На пороге стоял стражник; точнее, сидел на корточках, выкладывая на земле зиккурат из камешков. При их приближении он поднялся на ноги. Росту в нем оказалось добрых семь футов.

— Какое у вас дело? — требовательно спросил он Джерико.

— Нам необходимо попасть на совет…

Сюзанна слышала доносившийся из дома женский голос, звучавший отчетливо и уверенно.

— Я не собираюсь снова ложиться и засыпать! — восклицала женщина.

Ее реплику поддержал одобрительный рев голосов.

— Нам жизненно важно попасть на совет, — повторил Джерико.

— Невозможно, — ответил стражник.

— Это Сюзанна Пэрриш, — пояснил Джерико. — Она…

Ему не было нужды продолжать.

— Я знаю, кто она такая, — проговорил стражник.

— Если ты знаешь, кто я, тогда ты знаешь, что это я разбудила Сотканный мир, — сказала Сюзанна. — И совет должен услышать мое мнение.

— Да, — согласился стражник. — Это я понимаю.

Он обернулся на дверь. Шум все усиливался.

— Но там настоящий сумасшедший дом, — предупредил он. — Тебе повезет, если тебя кто-нибудь услышит.

— Буду кричать во все горло, — пообещала Сюзанна.

Стражник кивнул.

— Не сомневаюсь, — произнес он. — Идите прямо.

И он отступил в сторону, указав на полуоткрытую дверь в конце короткого коридора.

Сюзанна набрала в грудь воздуха, обернулась на Джерико, убеждаясь, что он готов следовать за ней, затем прошла по коридору и толкнула дверь.

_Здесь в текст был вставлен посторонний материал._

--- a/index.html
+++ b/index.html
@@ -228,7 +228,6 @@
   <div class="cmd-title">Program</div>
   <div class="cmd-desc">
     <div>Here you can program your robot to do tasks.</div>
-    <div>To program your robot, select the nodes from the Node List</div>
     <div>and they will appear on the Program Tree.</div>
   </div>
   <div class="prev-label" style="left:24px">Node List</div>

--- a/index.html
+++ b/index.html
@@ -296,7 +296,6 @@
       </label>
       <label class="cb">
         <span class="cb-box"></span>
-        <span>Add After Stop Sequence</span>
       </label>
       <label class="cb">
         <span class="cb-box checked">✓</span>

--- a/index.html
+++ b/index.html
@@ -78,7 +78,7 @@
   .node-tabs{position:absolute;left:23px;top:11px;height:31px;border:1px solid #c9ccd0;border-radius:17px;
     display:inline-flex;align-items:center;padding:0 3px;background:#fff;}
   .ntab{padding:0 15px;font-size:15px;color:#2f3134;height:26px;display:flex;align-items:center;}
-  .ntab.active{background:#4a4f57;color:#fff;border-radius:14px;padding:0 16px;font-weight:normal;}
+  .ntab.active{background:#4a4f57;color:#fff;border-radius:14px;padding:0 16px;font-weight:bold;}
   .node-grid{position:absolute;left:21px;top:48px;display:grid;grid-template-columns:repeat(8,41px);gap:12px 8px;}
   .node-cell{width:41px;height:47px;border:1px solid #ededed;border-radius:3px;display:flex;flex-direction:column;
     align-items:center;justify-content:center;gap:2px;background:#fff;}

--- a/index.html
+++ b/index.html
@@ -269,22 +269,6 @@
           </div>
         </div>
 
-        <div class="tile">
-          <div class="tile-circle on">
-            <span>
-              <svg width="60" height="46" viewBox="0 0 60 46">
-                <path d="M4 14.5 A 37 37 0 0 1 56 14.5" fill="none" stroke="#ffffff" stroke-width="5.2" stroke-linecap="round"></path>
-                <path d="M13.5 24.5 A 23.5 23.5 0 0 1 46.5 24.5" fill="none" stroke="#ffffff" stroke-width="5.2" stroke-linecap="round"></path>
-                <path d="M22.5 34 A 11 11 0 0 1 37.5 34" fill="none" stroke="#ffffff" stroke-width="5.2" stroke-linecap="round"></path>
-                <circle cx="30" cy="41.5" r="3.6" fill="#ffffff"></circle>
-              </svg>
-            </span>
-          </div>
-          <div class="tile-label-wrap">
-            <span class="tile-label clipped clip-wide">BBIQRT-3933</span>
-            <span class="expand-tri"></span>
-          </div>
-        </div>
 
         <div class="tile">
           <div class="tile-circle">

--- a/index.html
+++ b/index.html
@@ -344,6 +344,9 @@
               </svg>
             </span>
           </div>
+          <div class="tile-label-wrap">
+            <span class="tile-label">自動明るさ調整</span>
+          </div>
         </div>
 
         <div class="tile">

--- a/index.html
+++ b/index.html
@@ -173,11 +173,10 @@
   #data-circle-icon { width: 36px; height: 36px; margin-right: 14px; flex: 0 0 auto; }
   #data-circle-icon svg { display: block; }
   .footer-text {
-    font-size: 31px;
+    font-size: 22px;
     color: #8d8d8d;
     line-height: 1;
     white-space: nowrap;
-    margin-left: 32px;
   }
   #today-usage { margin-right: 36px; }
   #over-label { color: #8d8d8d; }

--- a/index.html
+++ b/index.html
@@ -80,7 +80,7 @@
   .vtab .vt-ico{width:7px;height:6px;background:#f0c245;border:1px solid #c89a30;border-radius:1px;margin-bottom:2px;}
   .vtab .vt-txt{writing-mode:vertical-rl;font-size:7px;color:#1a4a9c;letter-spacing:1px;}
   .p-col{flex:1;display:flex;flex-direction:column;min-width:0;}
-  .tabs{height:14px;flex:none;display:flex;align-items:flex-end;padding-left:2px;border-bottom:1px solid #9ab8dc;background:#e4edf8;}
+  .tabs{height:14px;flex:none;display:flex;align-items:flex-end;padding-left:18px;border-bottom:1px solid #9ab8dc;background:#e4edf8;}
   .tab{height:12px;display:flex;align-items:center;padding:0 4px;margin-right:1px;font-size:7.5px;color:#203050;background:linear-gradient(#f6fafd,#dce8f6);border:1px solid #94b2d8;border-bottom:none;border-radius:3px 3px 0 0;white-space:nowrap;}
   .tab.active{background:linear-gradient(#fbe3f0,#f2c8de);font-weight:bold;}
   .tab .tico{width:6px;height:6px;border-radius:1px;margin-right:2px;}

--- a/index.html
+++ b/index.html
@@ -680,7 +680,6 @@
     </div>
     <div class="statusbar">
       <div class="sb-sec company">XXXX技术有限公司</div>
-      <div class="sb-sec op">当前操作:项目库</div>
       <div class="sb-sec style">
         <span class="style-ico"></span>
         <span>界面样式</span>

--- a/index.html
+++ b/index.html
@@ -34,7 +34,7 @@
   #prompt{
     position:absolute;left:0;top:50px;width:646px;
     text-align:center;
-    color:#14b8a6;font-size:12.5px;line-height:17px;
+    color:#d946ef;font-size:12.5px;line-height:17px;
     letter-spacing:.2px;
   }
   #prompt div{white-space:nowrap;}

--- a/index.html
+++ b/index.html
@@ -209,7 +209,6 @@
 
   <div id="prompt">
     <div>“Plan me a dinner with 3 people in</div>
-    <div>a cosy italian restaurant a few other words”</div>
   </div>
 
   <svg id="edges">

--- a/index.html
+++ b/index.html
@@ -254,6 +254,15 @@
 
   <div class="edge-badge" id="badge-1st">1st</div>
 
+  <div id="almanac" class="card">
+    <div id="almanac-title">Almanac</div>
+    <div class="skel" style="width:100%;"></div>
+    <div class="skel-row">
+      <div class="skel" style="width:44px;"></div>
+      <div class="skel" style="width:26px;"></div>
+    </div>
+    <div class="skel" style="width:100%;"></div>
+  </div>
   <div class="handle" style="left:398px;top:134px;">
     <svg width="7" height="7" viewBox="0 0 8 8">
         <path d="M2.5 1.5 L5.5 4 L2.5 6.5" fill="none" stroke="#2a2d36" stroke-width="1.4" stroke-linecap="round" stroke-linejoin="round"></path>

Комната была большая и полностью забитая народом. Кто-то сидел, кто-то стоял, некоторые даже влезли на стулья, чтобы лучше видеть главных спорщиков. В центре внимания находилось пять человек. Одна из них — женщина с растрепанными волосами и диким взглядом, Иоланда Дор, как сообщил Джерико. Сторонники Иоланды сбились в кучу у нее за спиной и настойчиво подстрекали ее к продолжению спора. Она наступала на двух мужчин: длинноносого типа со свекольно-красным от крика лицом и его пожилого товарища. Второй пытался успокоить длинноносого, удерживая его за руку. Они явно составляли оппозицию. Между враждующими сторонами находились еще двое: негритянка, страстно увещевавшая спорщиков, и человек восточной внешности, одетый с иголочки. Судя по всему, он был председателем собрания и явно не справлялся со своими обязанностями. Еще несколько мгновений, и в ход пойдут кулаки.